While throwing my iPad out a window may have been satisfying, I decided to instead channel that rage into this blog post, which takes a few moments to point out the most egregious UX problems and identify a few possible solutions. As Leeroy Jenkins would say: let’s do this.
Welcome to Icon Hell
If there’s one thing that makes an interface difficult to learn, it’s an overabundance of icons. Labels require no special training or memorization to use, so where possible, it’s a good idea to use them instead of icons.
For the main game view, the millions of of icons on screen don’t bother me. To be able to quickly access many different actions with a minimum of taps, icons are great.

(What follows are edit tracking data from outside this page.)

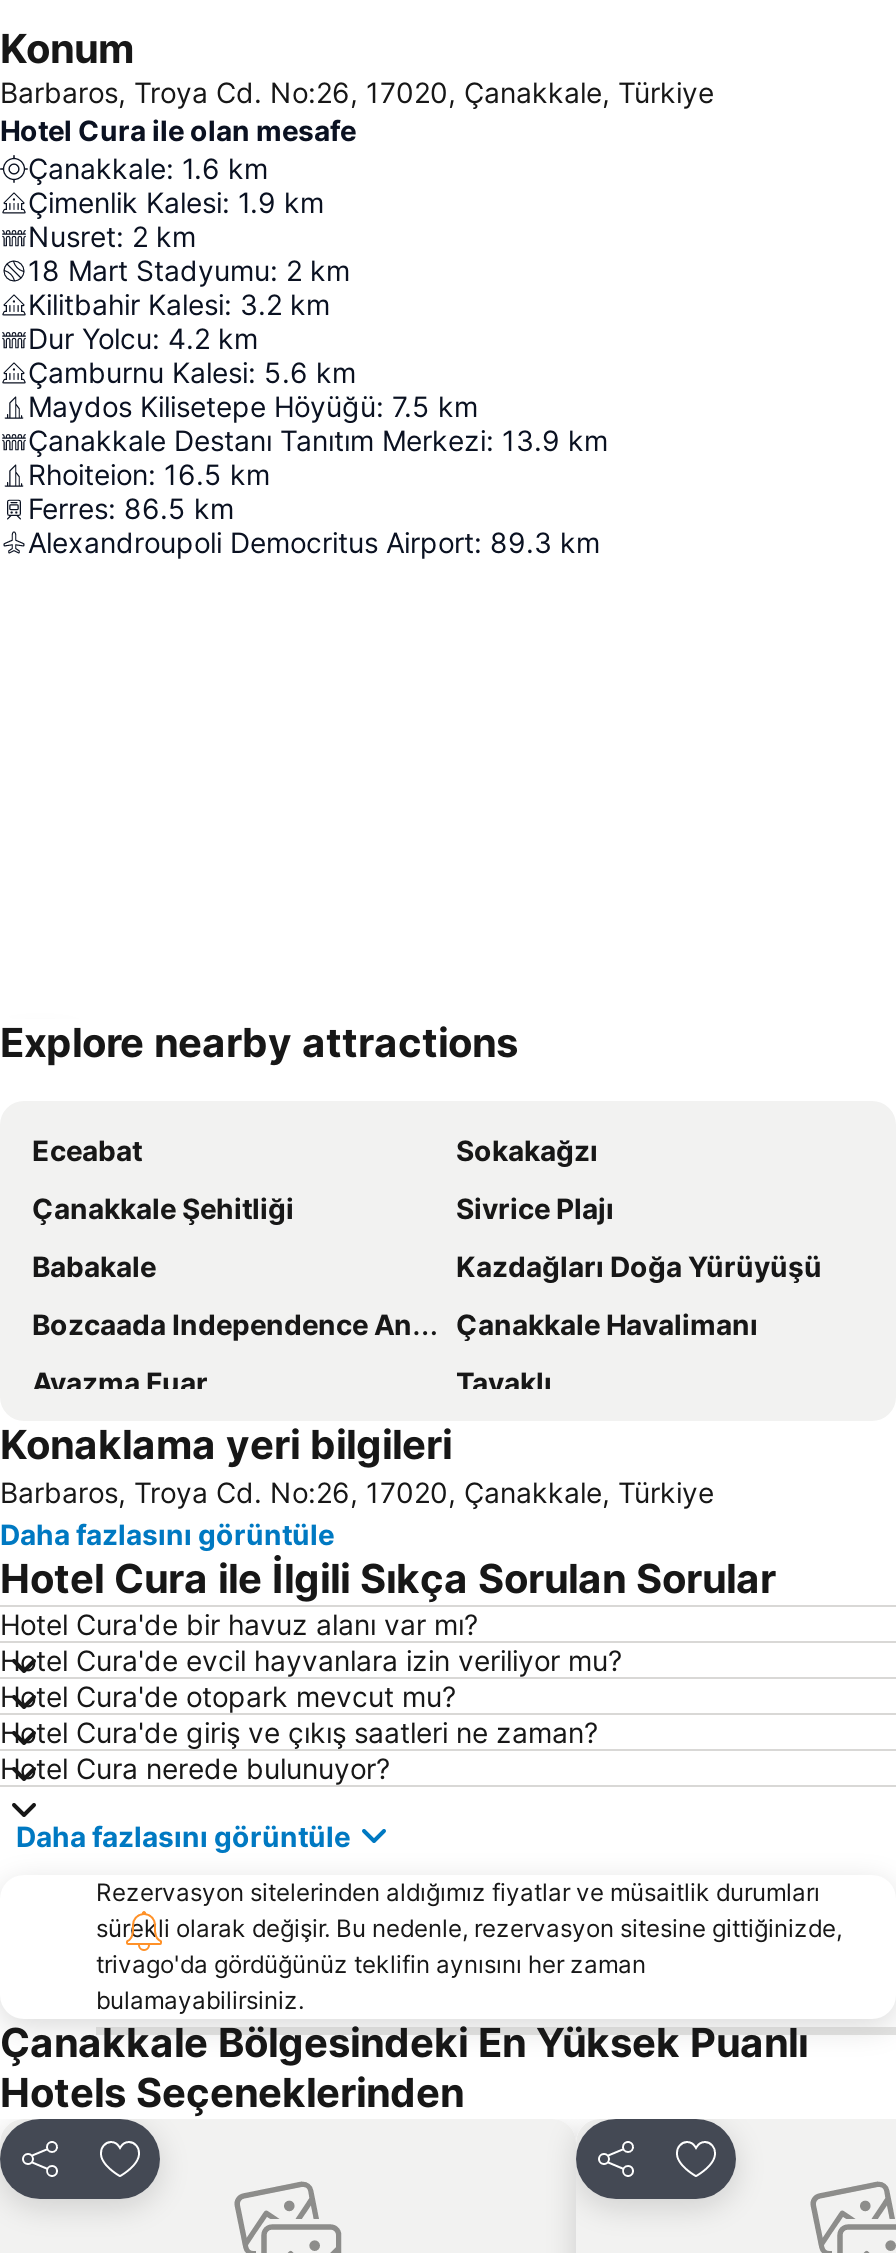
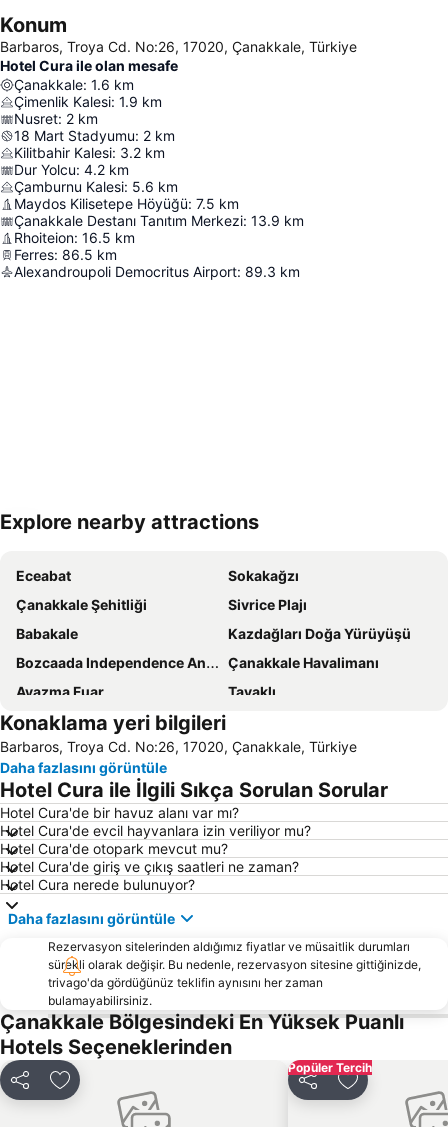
+ Popüler Tercih
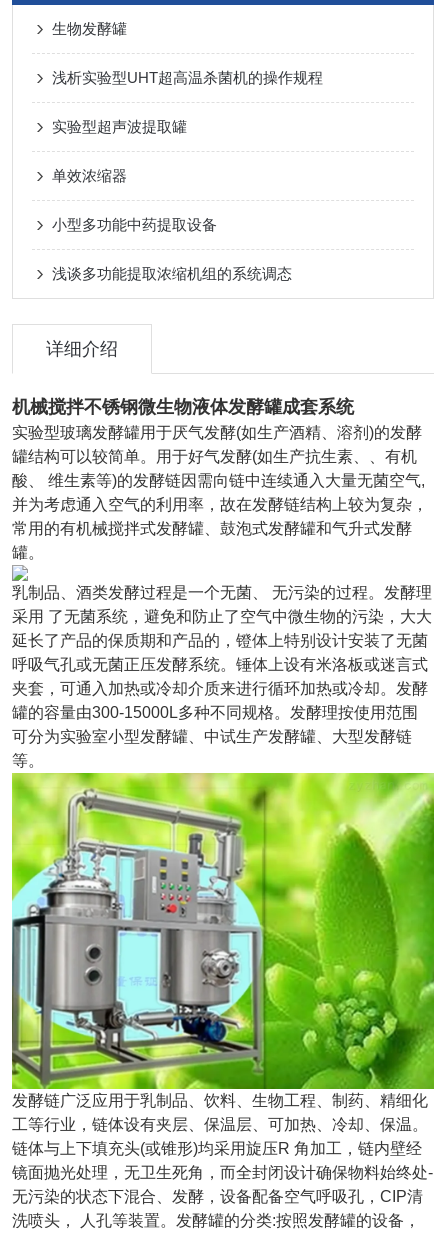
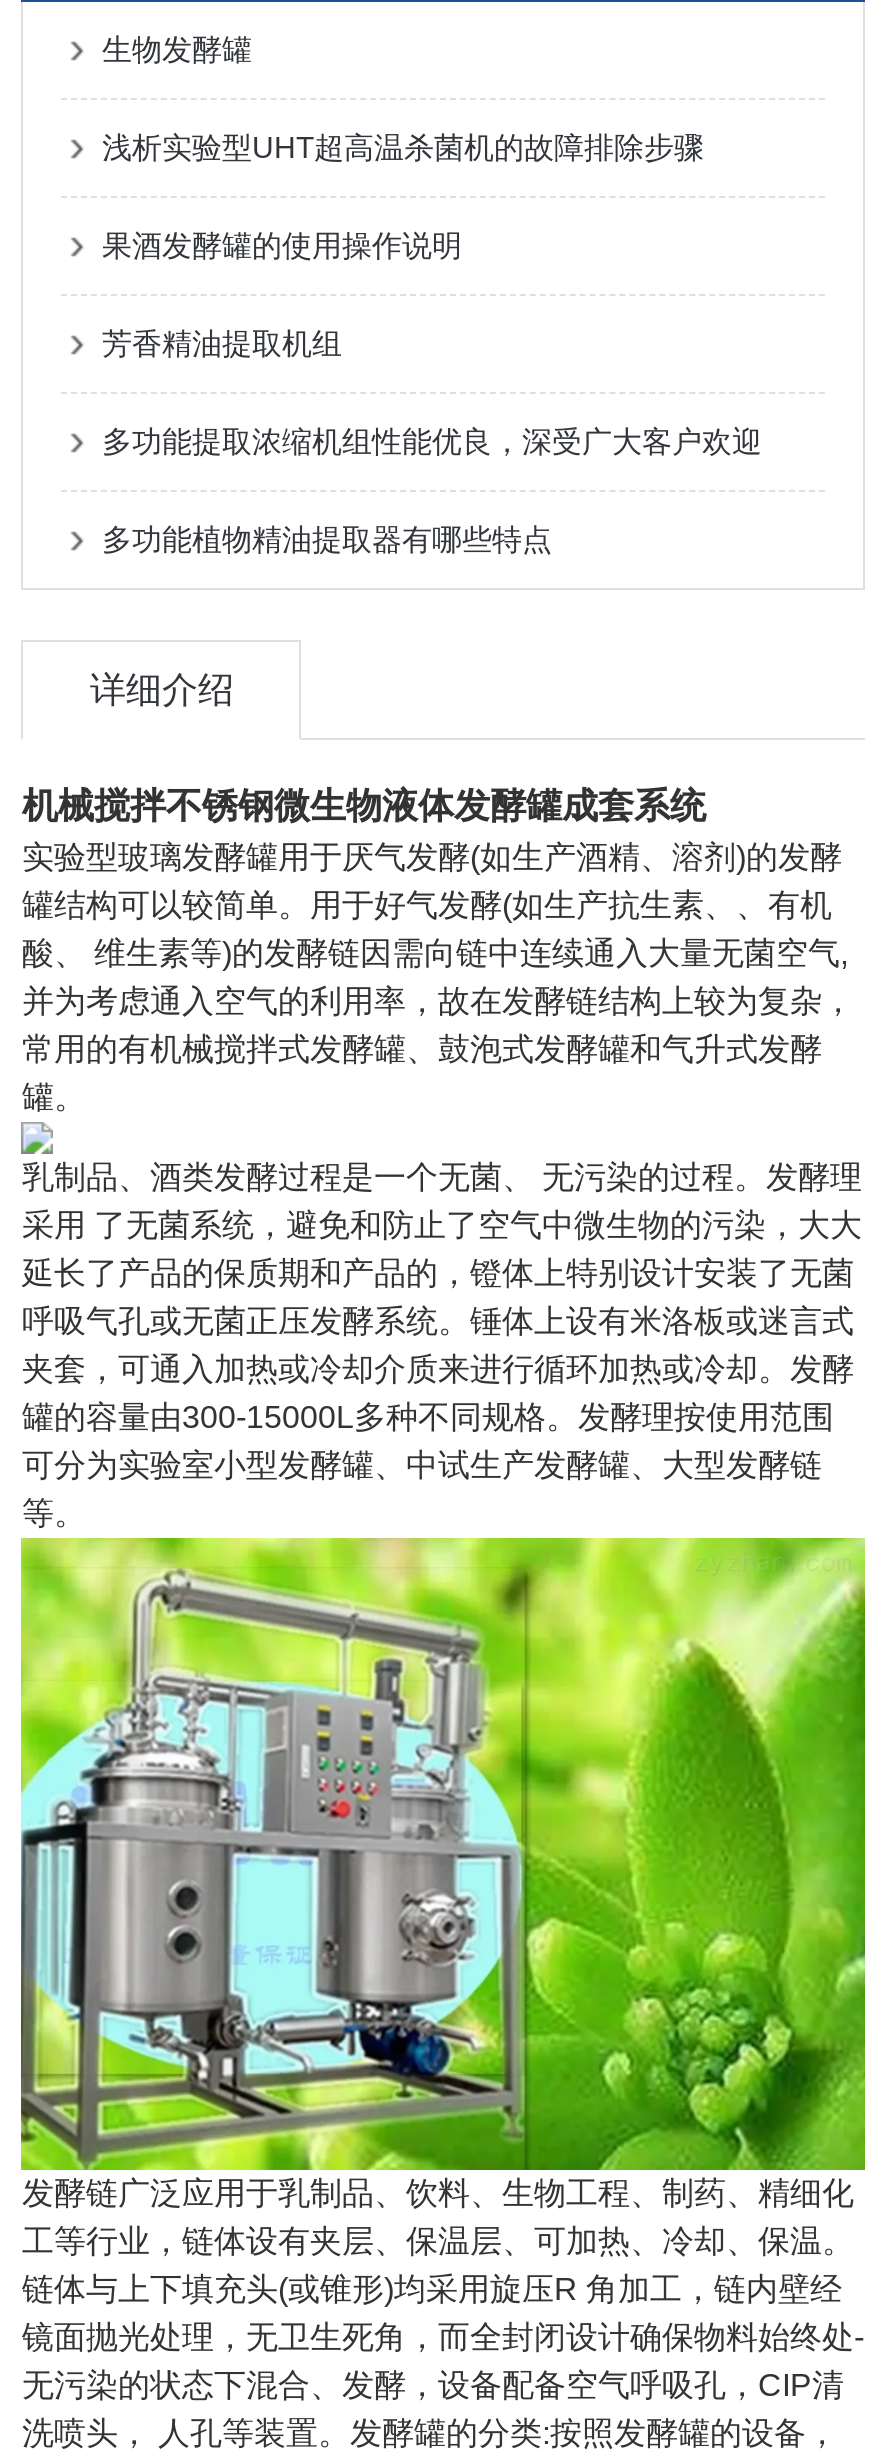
- 浅析实验型UHT超高温杀菌机的操作规程
+ 浅析实验型UHT超高温杀菌机的故障排除步骤

- 实验型超声波提取罐
+ 果酒发酵罐的使用操作说明

- 单效浓缩器
+ 芳香精油提取机组

- 小型多功能中药提取设备
+ 多功能提取浓缩机组性能优良，深受广大客户欢迎

- 浅谈多功能提取浓缩机组的系统调态
+ 多功能植物精油提取器有哪些特点
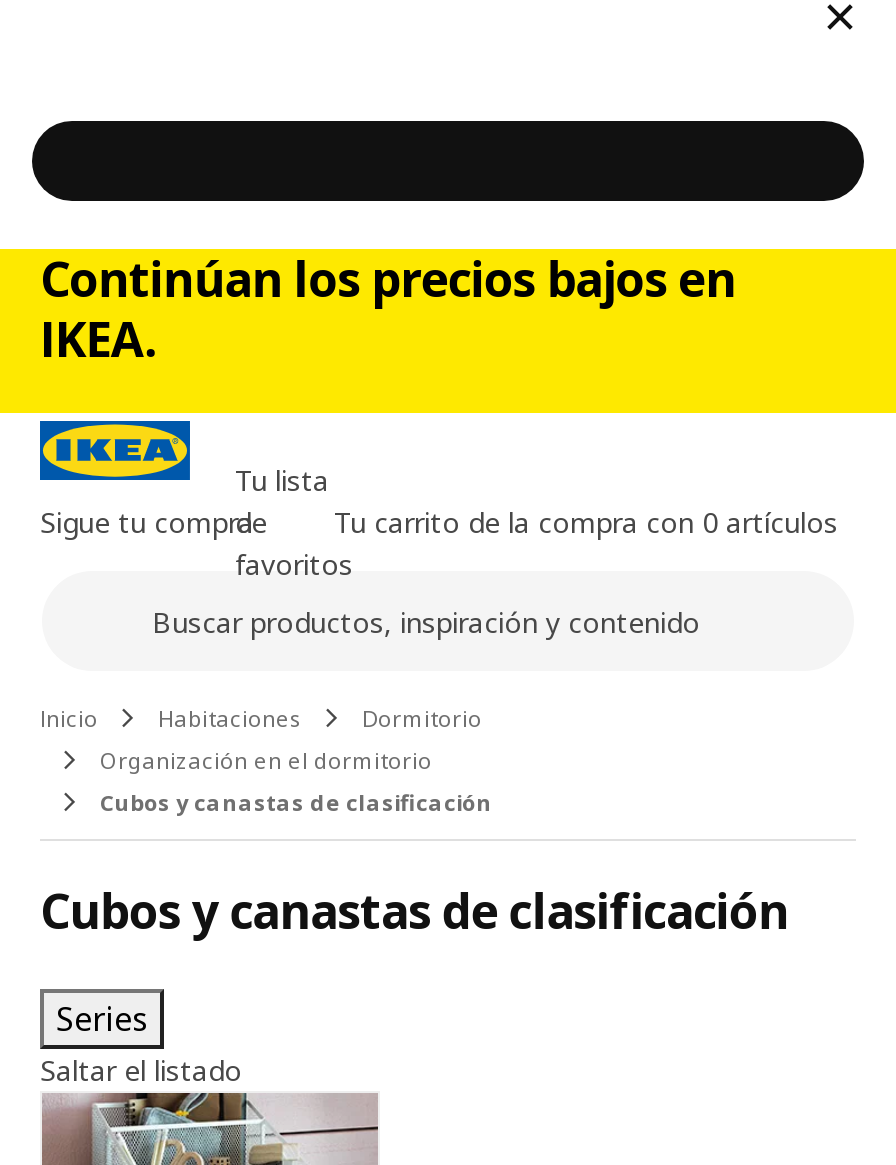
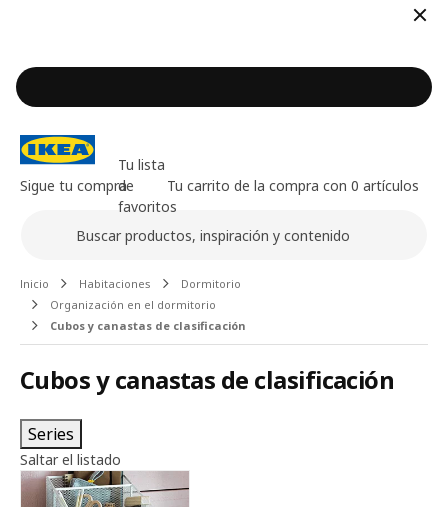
- Continúan los precios bajos en
- IKEA.
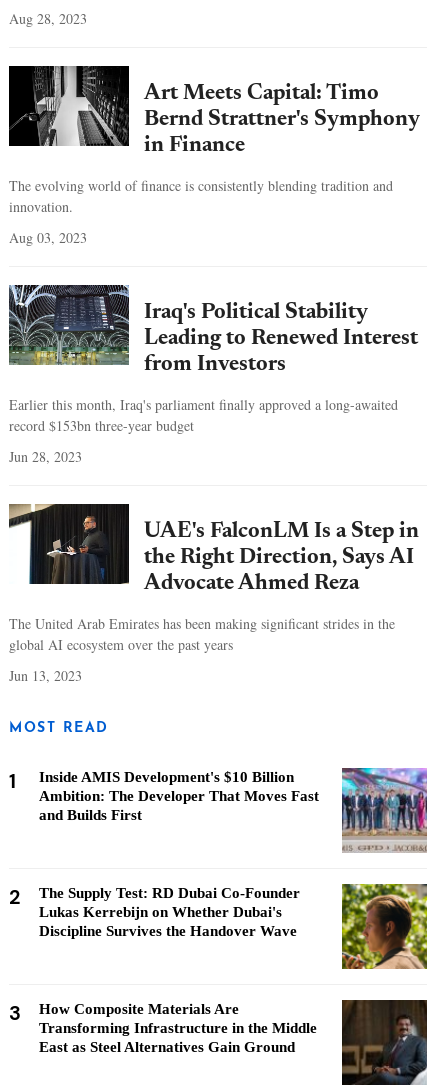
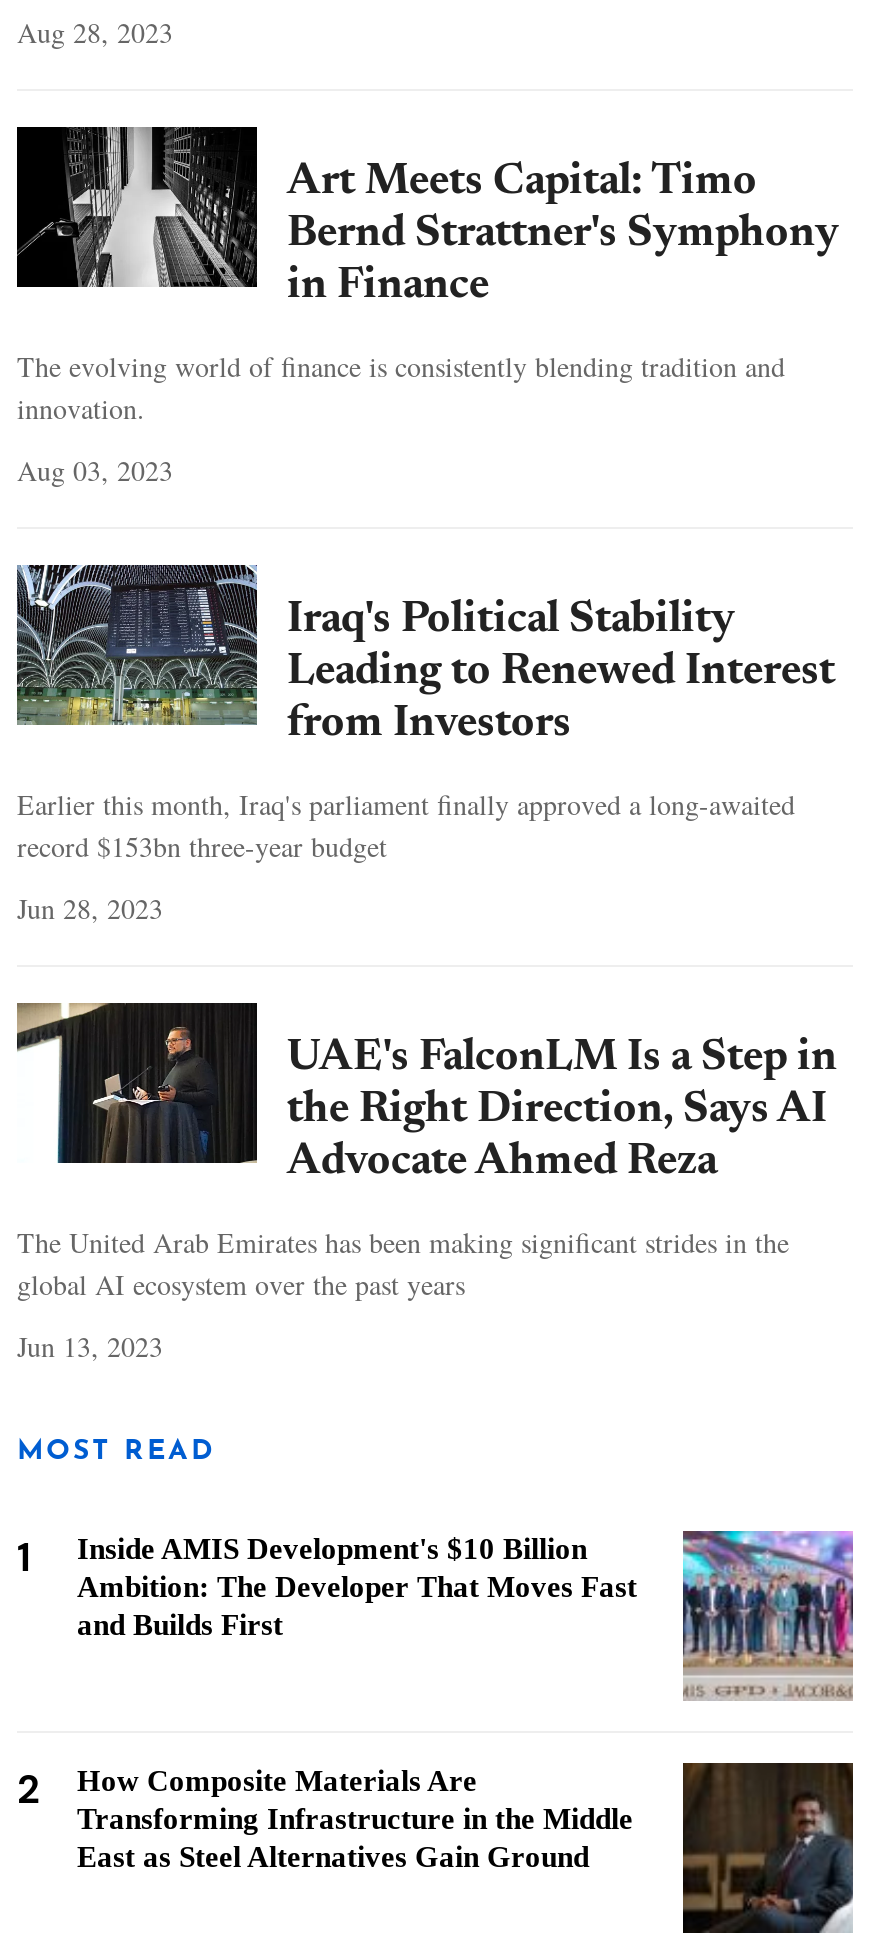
- The Supply Test: RD Dubai Co-Founder
- Lukas Kerrebijn on Whether Dubai's
- Discipline Survives the Handover Wave
- 3

- [image]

Of course, on a menu screen used for selecting which spells to memorize, is making everything accessible in one tap a priority at all? Nope.
What does it all mean?
This was the first screen that made me angry with its masses of incomprehensible symbols. Being a fearless iPad user, I tried tapping icons at random. This moved them into and out of my list of memorized spells, but didn’t tell me what they were.
For this screen, it would have been much better to implement it as a table view with the spell icon, spell name and short description shown in a single row. In addition, a giant question mark could provide one-tap access to the full description:
Unsucking spell memorization in 5 minutes flat. I spent more time coming up with silly spell names than doing the design, and it’s still better that what Baldur’s Gate offers. The spell “Shitty UX Design” does only 1 point of damage to non-designers, but will teleport a designer straight to the 7th circle of Hell.
There are a million other ways you could design this screen to make it suck less. Instead, what we’re left with is indecipherable.
At some point in trying to select my spells, I tried the long press. After all, it’s never failed me before. I placed my finger down on a spell icon and waited what seemed like an eternity. Nothing happened. Tried it again, thinking I might have missed the small touch target. Still nothing – until I gave up and lifted my finger – and then the spell information appeared. What, a long press that works unlike every other long press? WHY WOULD YOU DO THAT!?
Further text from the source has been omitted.